* Material supplied:
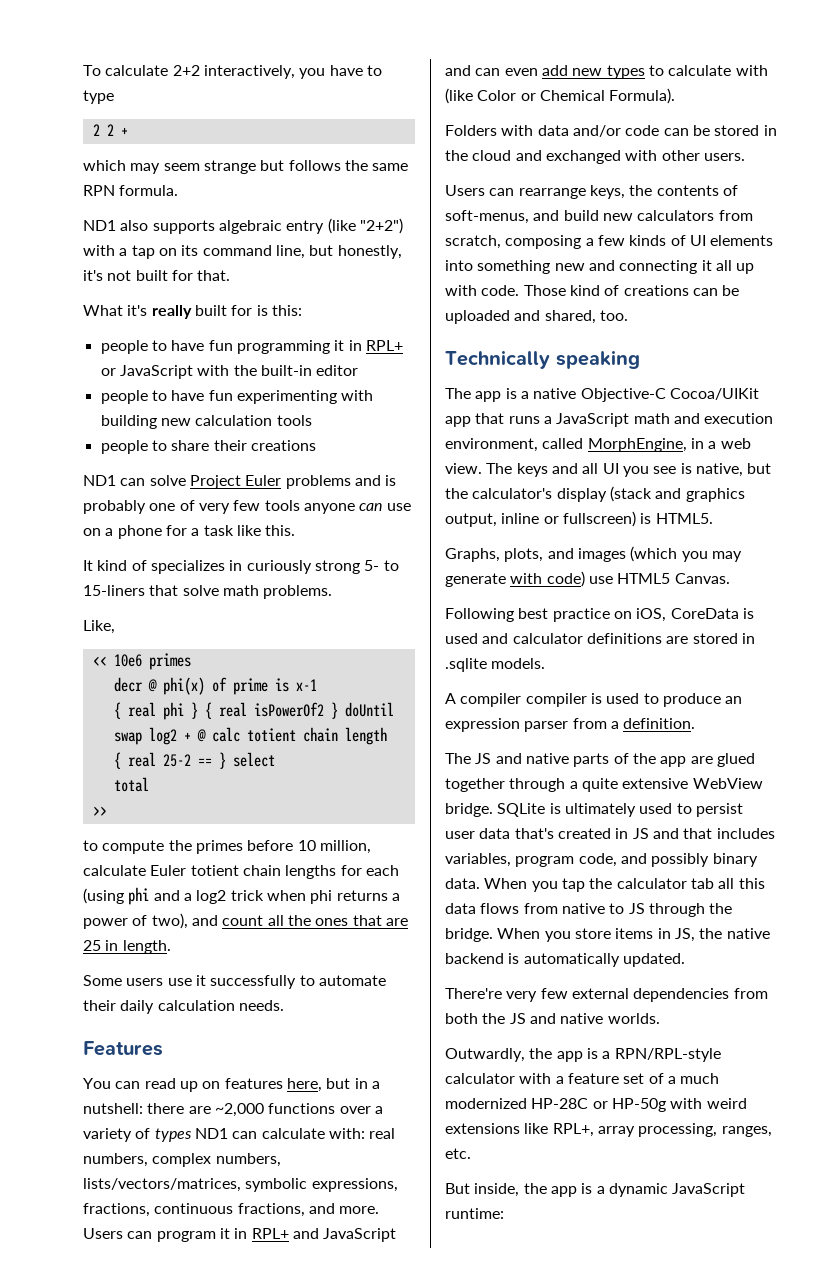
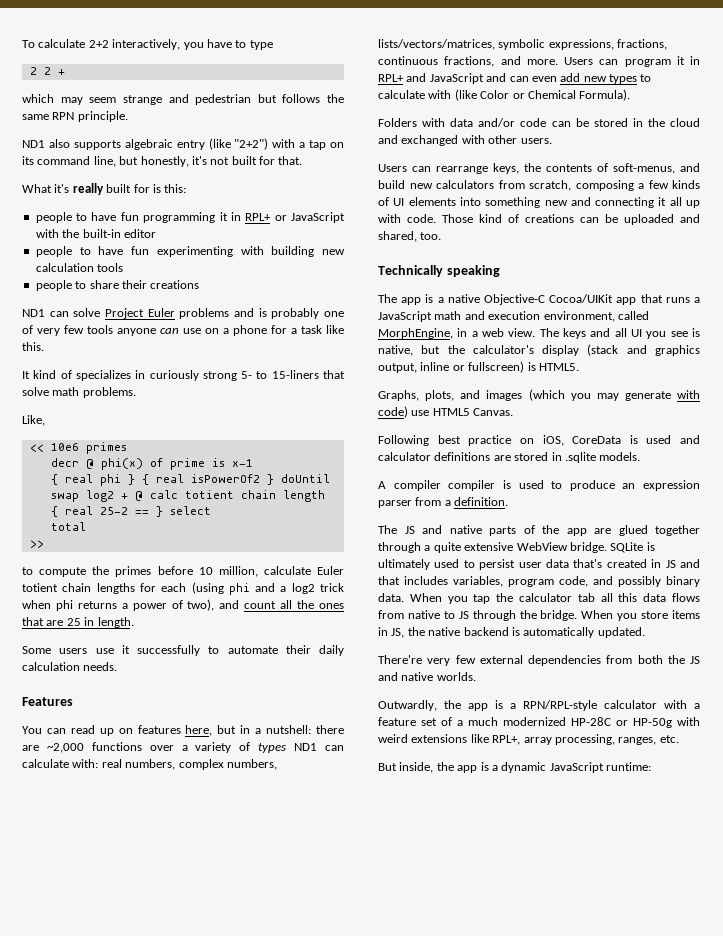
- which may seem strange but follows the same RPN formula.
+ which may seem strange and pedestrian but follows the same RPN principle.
==
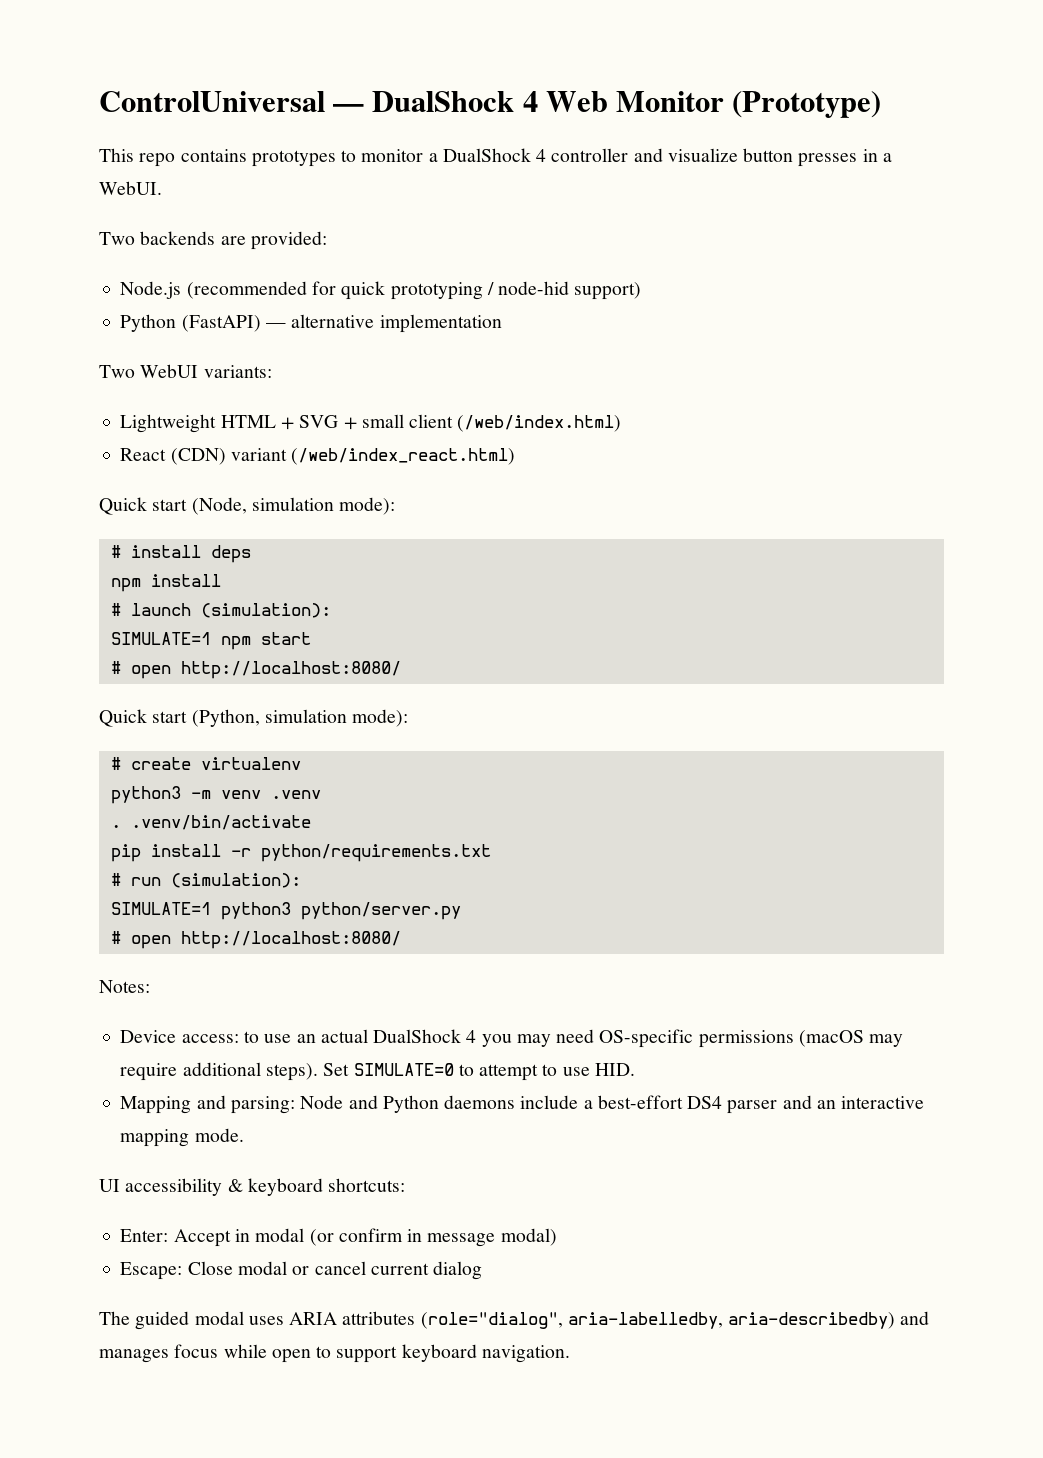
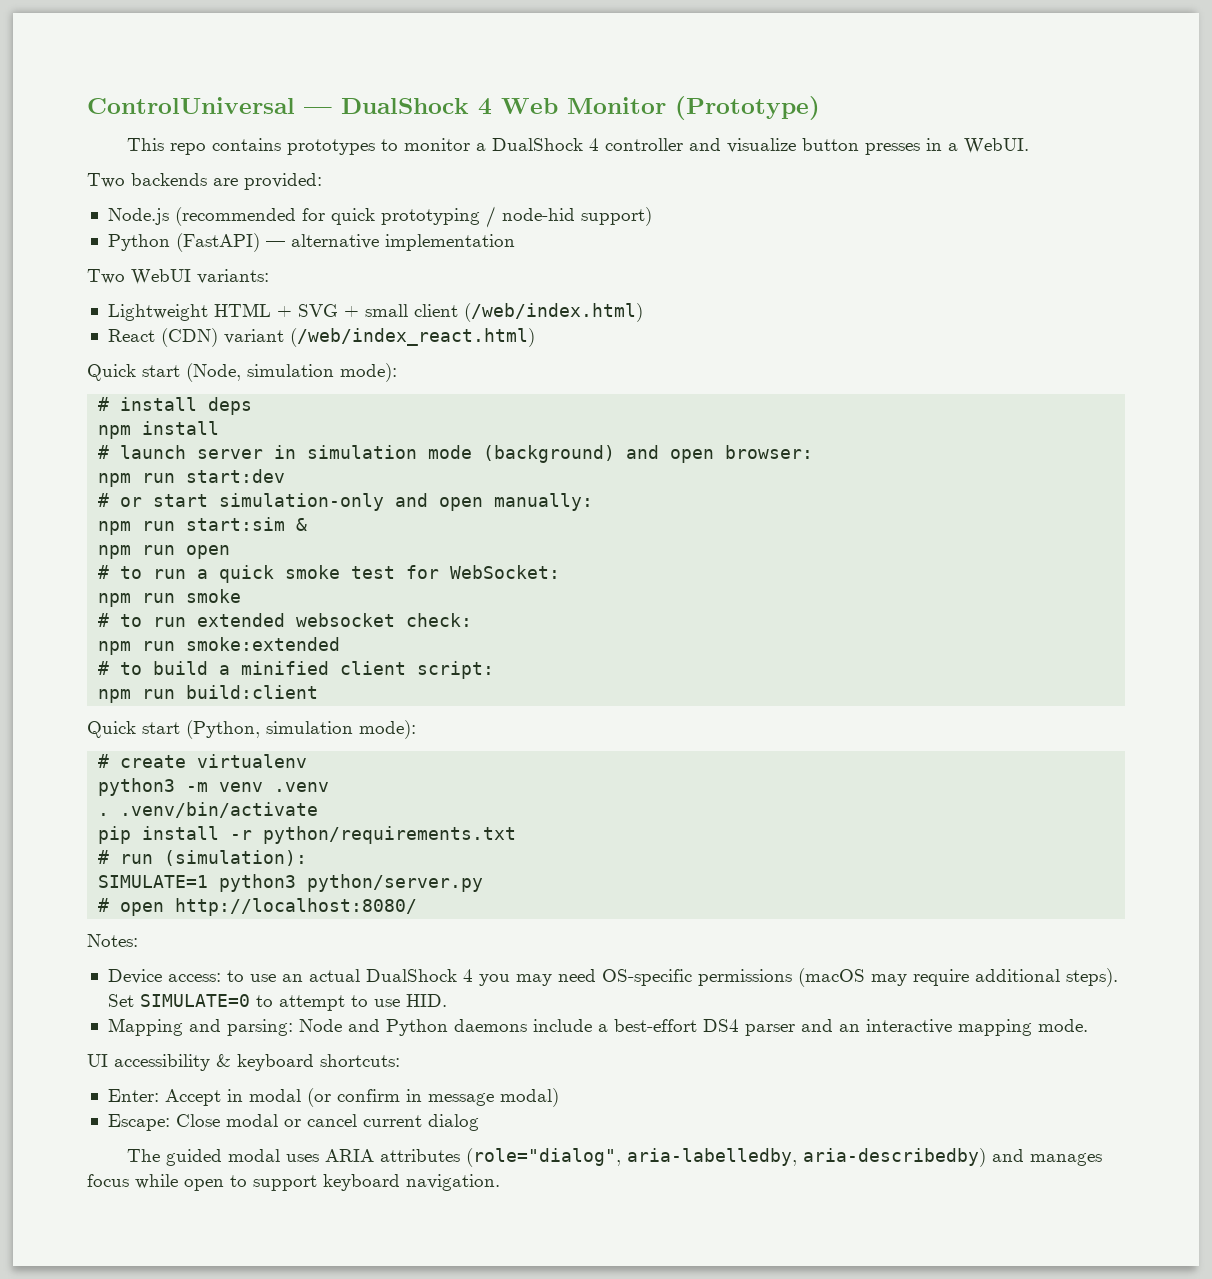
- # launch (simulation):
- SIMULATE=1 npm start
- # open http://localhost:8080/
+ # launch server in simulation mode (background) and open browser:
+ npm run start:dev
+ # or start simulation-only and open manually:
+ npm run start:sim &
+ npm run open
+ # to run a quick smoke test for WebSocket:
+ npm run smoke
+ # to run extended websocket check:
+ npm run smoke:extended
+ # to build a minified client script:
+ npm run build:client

* What you have to do: Reply with one number only: how many lines of the listing hold "simulation"?

* Task output: 3